On Saturday, the 2020 Marshall University football team will take on Middle Tennessee State University at Joan C. Edwards Stadium in Huntington. The 75 people who died in the crash will be honored in a variety of ways, including a moment of silence prior to kickoff.
“Rose Kennedy once said, ‘It has been said, Time heals all wounds,’ but I do not agree,” Slezak said. “The wounds remain. In time, the mind, protecting its sanity, covers them with scar tissue and the pain lessens, but it is never gone. …”

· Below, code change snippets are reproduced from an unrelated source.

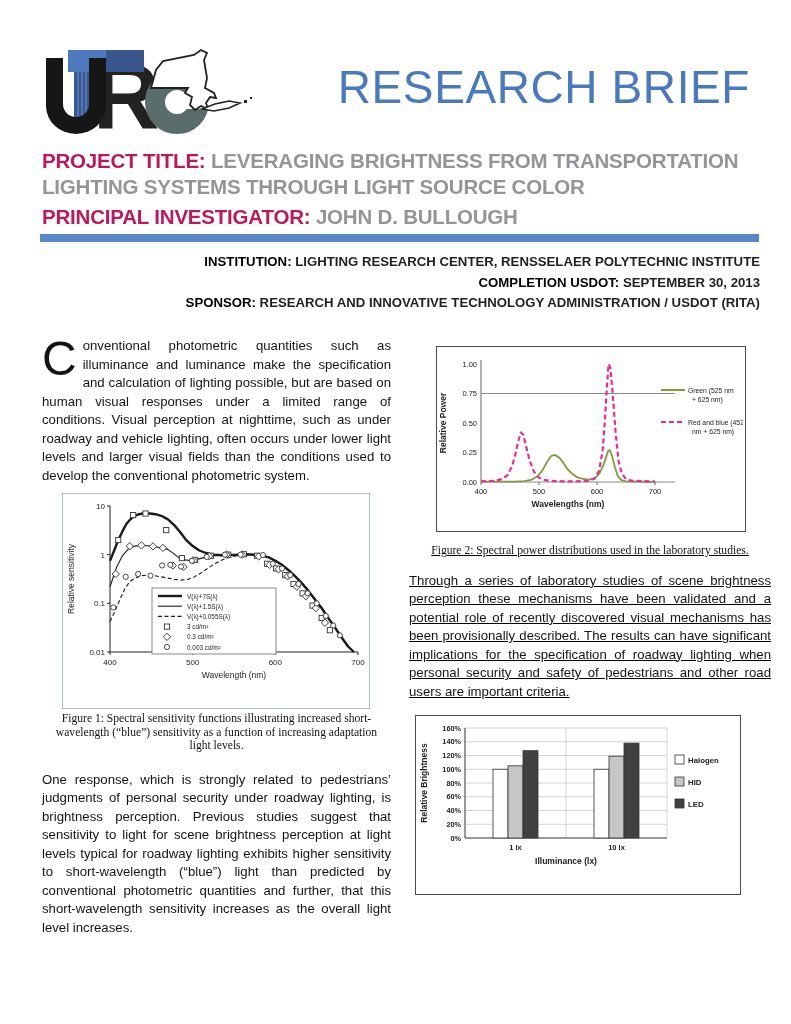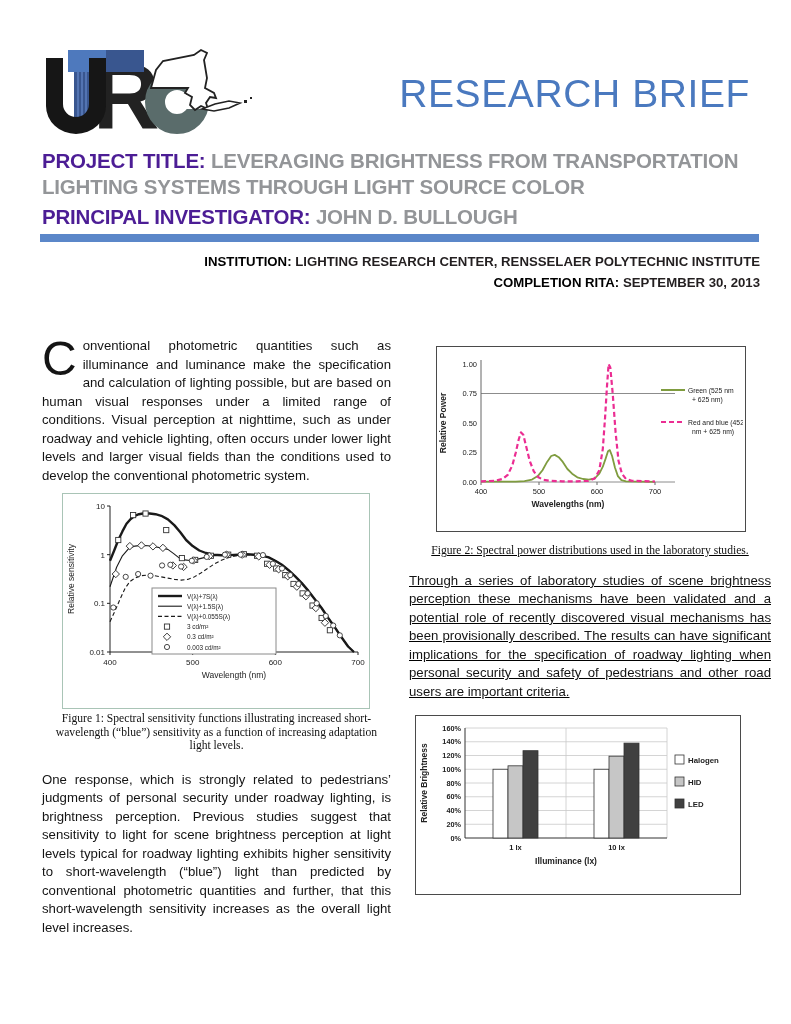--- a/index.html
+++ b/index.html
@@ -8,7 +8,7 @@
   .logo{position:absolute;left:44px;top:40px;width:265px;height:98px;}
   .masthead{position:absolute;right:41px;top:62px;text-align:right;color:#4a79bf;}
   .masthead .org{font-size:13.5px;font-weight:bold;letter-spacing:0.2px;}
-  .masthead .brief{font-size:39px;letter-spacing:0.6px;line-height:1.08;margin-top:11px;}
+  .masthead .brief{font-size:46px;letter-spacing:0.6px;line-height:1.08;margin-top:1px;}
   .project{position:absolute;left:42px;top:148px;width:702px;font-size:20.5px;font-weight:bold;
            line-height:26px;letter-spacing:-0.2px;}
   .pi{position:absolute;left:42px;top:205px;width:702px;font-size:20.5px;font-weight:bold;

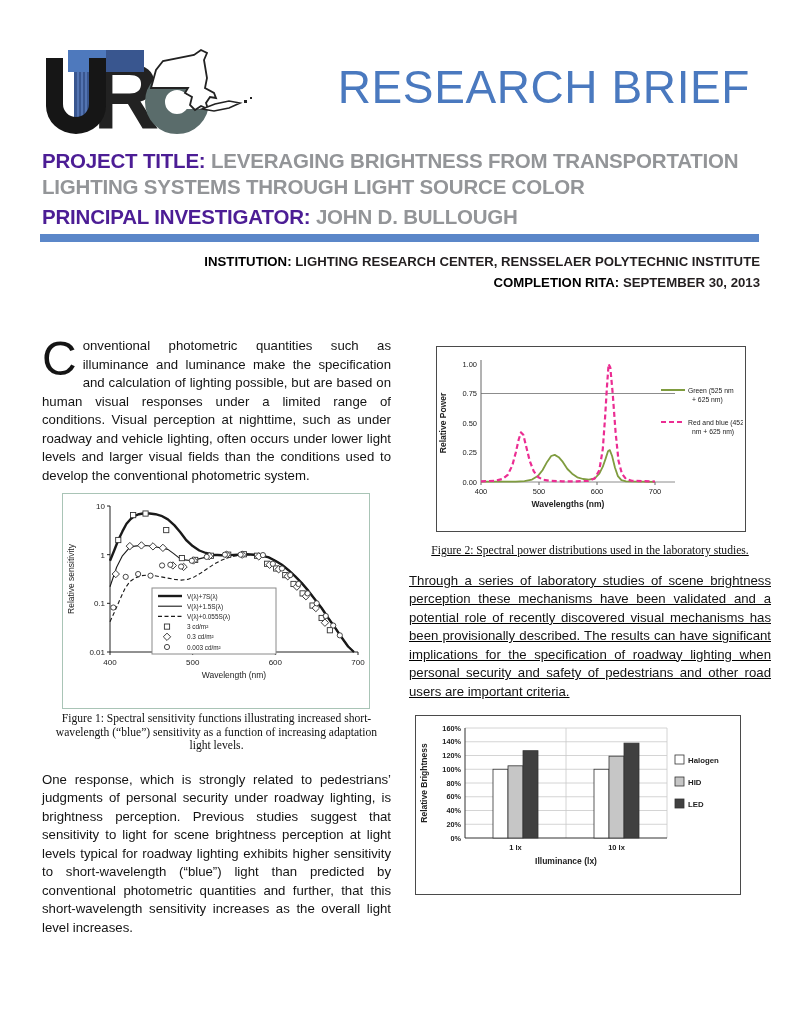--- a/index.html
+++ b/index.html
@@ -13,7 +13,7 @@
            line-height:26px;letter-spacing:-0.2px;}
   .pi{position:absolute;left:42px;top:205px;width:702px;font-size:20.5px;font-weight:bold;
       letter-spacing:-0.2px;}
-  .lblblue{color:#4c1d95;}
+  .lblblue{color:#be185d;}
   .valgray{color:#939598;}
   .divider{position:absolute;left:40px;top:234px;width:719px;height:8px;background:#5b87c9;}
   .meta{position:absolute;right:31px;top:252px;width:710px;text-align:right;font-size:13.2px;

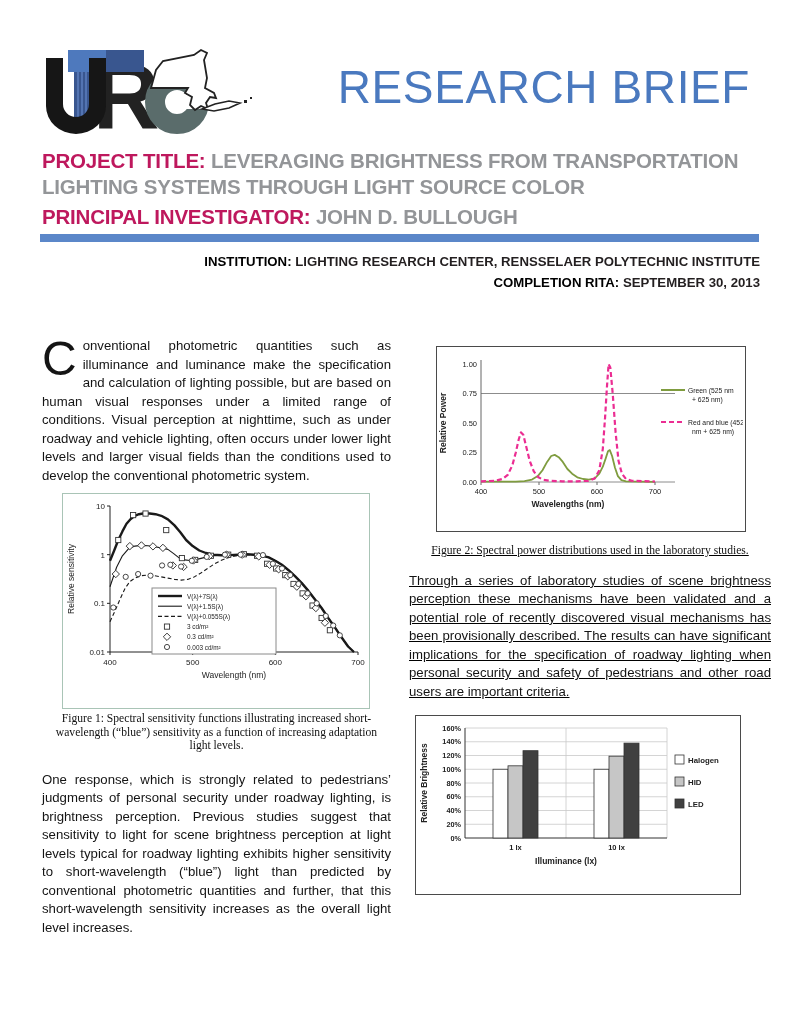--- a/index.html
+++ b/index.html
@@ -82,7 +82,7 @@
       <span>LIGHTING RESEARCH CENTER, RENSSELAER POLYTECHNIC INSTITUTE</span>
     </div>
     <div>
-      <span class="lblblue">COMPLETION RITA:</span>
+      <span class="lblblue">COMPLETION USDOT:</span>
       <span>SEPTEMBER 30, 2013</span>
     </div>
   </div>

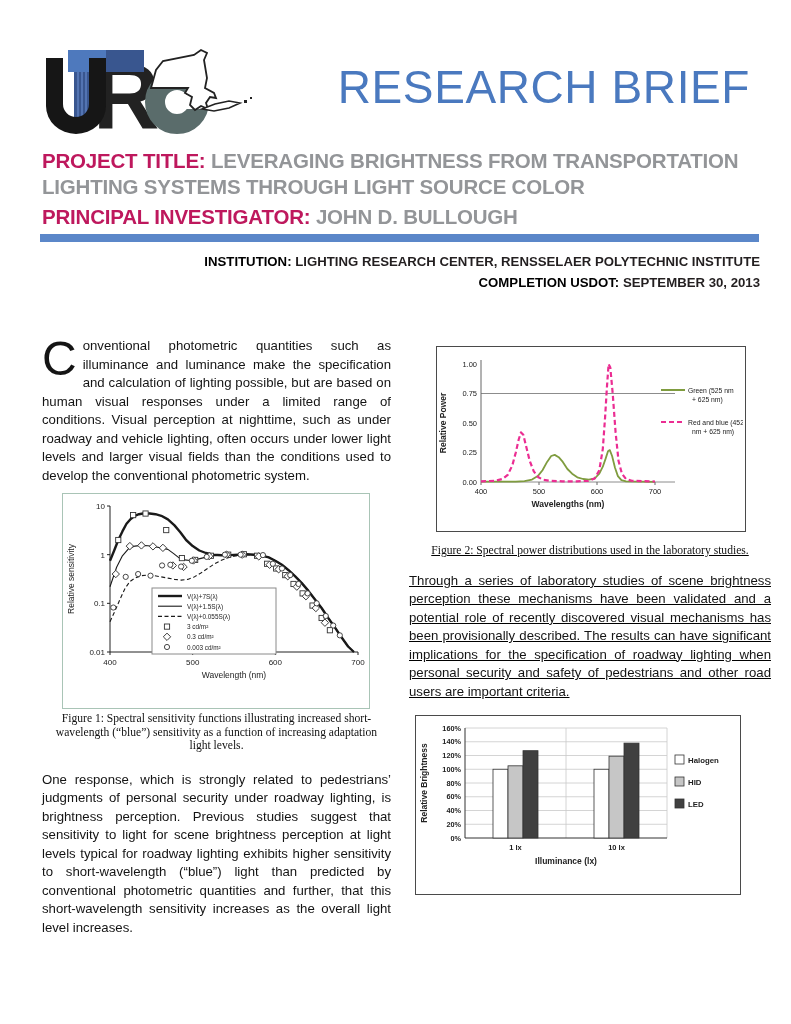--- a/index.html
+++ b/index.html
@@ -84,6 +84,10 @@
     <div>
       <span class="lblblue">COMPLETION USDOT:</span>
       <span>SEPTEMBER 30, 2013</span>
+    </div>
+    <div>
+      <span class="lblblue">SPONSOR:</span>
+      <span>RESEARCH AND INNOVATIVE TECHNOLOGY ADMINISTRATION / USDOT (RITA)</span>
     </div>
   </div>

“You go through a lot of stuff – you feel all those emotions and including, ‘Hey, I’m glad I wasn’t there.'” he said.
“But you have survivor’s guilt.”
Slezak recalls driving some 600 miles to the crash site upon hearing the news and seeing devastation that was more horrific than merely memorable.
“The wreckage told it all. My friend, Art, and his dad were not coming home and as I dropped to my knees in the mud near the airport, I could see the runway and couldn’t help thinking that just 10 more seconds and our lives would have gone on as usual.”
Slezak recalls the days he and young Harris played on a church basketball team that won five titles in a row. He also recalls the Harris family being there for him when, at age 14, he lost his mother.
“Art’s mom visited me every day to make sure I was OK,” he said. “We were more like family than just friends and teammates.”
Slezak came to New Mexico after graduating with a degree in accounting from William Paterson College in Wayne, New Jersey. He got into banking IT work, moved to New Mexico in 1976, moved to Arizona in 1998 to do contract work on Y2K projects, and returned to New Mexico 14 years later upon retirement.
Slezak has taken a couple of trips back to West Virginia since.
Nine years ago, “I made a trip back to Huntington to retrace my steps and visited the crash site, the new stadium and the campus. I also met with (former Marshall assistant coach) Red Dawson and we compared notes,” he said. “”It turned out to be very healing and the hospitality of the people of Huntington was nothing less than extraordinary.”
Dawson was an assistant coach who didn’t get on the flight. He wanted to do some recruiting on the road along the way and returned to Marshall by car.
“The campus may change, the trees around the crash site will get larger and the tributes around the campus may move. The one thing that will never change are the memories I made with Art and his dad: the basketball championships at church; all-star baseball treks around the state and, of course Art’s prowess on the football field, which made him destined for the NFL, are all fresh in my mind,” Slezak said.
“… Whenever I watch a Marshall football game and see no. 22 on someone’s jersey, I still see Art running for a touchdown as the fans go crazy with excitement and then reality sets in and I say to myself, ‘What if?'”
The Associated Press contributed to this report.